BEGIN

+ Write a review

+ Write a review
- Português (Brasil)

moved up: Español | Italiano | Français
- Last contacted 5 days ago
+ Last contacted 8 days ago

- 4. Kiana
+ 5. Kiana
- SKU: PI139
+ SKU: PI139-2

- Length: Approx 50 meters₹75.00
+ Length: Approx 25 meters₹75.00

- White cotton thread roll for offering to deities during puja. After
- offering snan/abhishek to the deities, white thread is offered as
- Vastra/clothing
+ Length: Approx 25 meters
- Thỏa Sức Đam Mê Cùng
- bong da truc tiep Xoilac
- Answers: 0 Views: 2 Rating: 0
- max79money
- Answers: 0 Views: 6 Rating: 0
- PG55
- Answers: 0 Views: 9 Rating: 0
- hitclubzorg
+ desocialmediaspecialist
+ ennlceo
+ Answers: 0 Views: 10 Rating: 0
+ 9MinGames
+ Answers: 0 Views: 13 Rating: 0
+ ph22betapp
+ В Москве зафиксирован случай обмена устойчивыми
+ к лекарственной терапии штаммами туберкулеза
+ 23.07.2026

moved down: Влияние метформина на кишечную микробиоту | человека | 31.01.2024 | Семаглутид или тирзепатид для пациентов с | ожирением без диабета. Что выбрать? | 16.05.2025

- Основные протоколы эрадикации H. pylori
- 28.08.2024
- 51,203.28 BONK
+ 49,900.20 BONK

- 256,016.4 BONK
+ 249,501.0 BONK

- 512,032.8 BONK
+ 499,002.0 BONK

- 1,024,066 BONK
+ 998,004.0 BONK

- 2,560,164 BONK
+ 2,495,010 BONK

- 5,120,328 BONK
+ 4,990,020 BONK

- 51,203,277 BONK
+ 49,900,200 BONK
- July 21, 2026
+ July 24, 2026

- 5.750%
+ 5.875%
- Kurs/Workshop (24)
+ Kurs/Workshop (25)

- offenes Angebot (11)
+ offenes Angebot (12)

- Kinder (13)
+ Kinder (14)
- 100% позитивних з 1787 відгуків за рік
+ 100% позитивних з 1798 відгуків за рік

END

_Exercise prompt_
The answer must consist of each line from the entries that contains the string "Last".

_Expected answer_
- Last contacted 5 days ago
+ Last contacted 8 days ago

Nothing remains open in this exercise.